AVIF images can be viewed in Mozilla Firefox by enabling image.avif in about:config since version 77. It's also now supported in Chromium 85+ based browsers by default.
AVIF has seemingly no support in XFCE nor KDE desktop environments, and their corresponding default file explorer thumbnailers. GIMP support is only via a plugin, but that plugin is expected to be bundled in with the upcoming release of version 3.0. All of this is unfortunate, as it has been supported in even Windows 10 File Explorer and MS Paint since May 2019.

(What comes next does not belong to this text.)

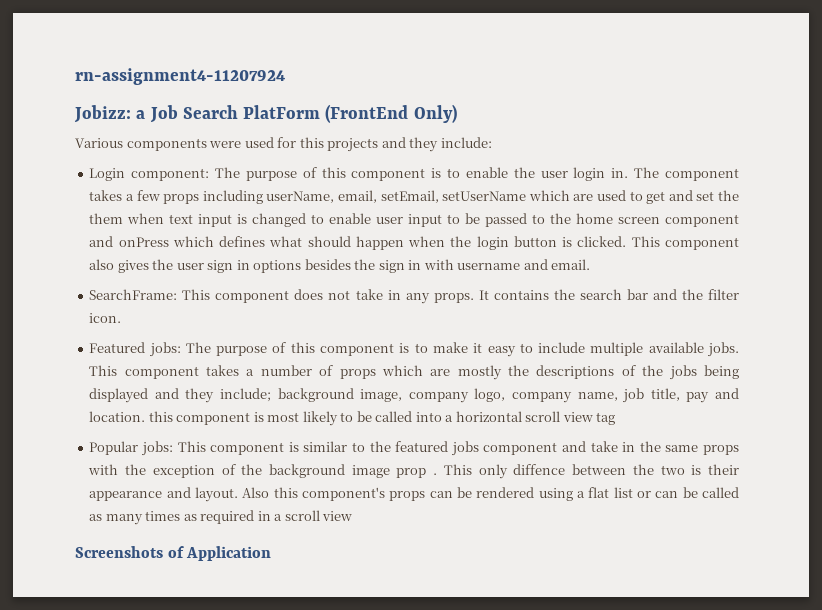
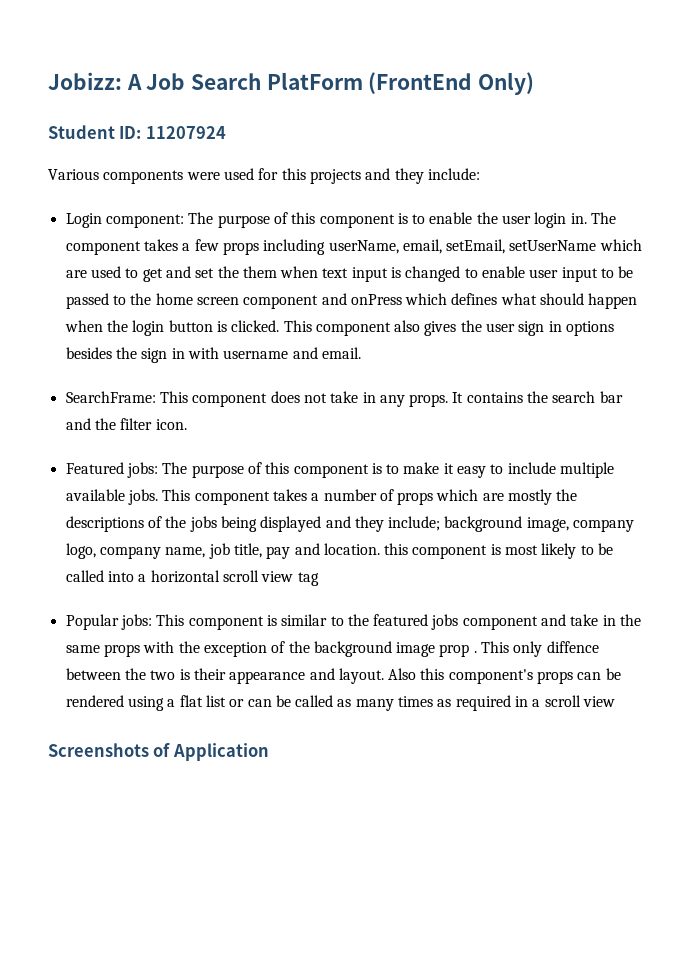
- rn-assignment4-11207924
- Jobizz: a Job Search PlatForm (FrontEnd Only)
+ Jobizz: A Job Search PlatForm (FrontEnd Only)
+ Student ID: 11207924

Lossless Performance[edit]
When comparing AVIF to its predecessor WebP, it outperforms it in almost every way, except for lossless compression. Both formats feature a lossless mode, and yet AVIF's lossless mode often produces images roughly 3 times larger than its predecessor, WebP. This discrepancy isn't explained by WebP chroma-subsampling; it is also 4:4:4 in lossless mode, albeit it only supports 4:2:0 in lossy mode.
The stated reason for this seems to be that AVIF is primarily designed for lossy image storage, in which it even outperforms HEIF. Because of this, WebP is currently the most efficient image format for storing lossless images.
However with that said, the old paradigm of using PNG for clip-art or images in which you don't want any mosquito noise, and using JPEG/WebP for photographs, is made outdated with the arrival of AVIF.
AVIF does not introduce mosquito noise, and does great with clipart; it's hard to even imagine a scenario in which you would want to deploy a lossless WebP instead of a lossy AVIF on the web, assuming you weren't worried about browser compatibility.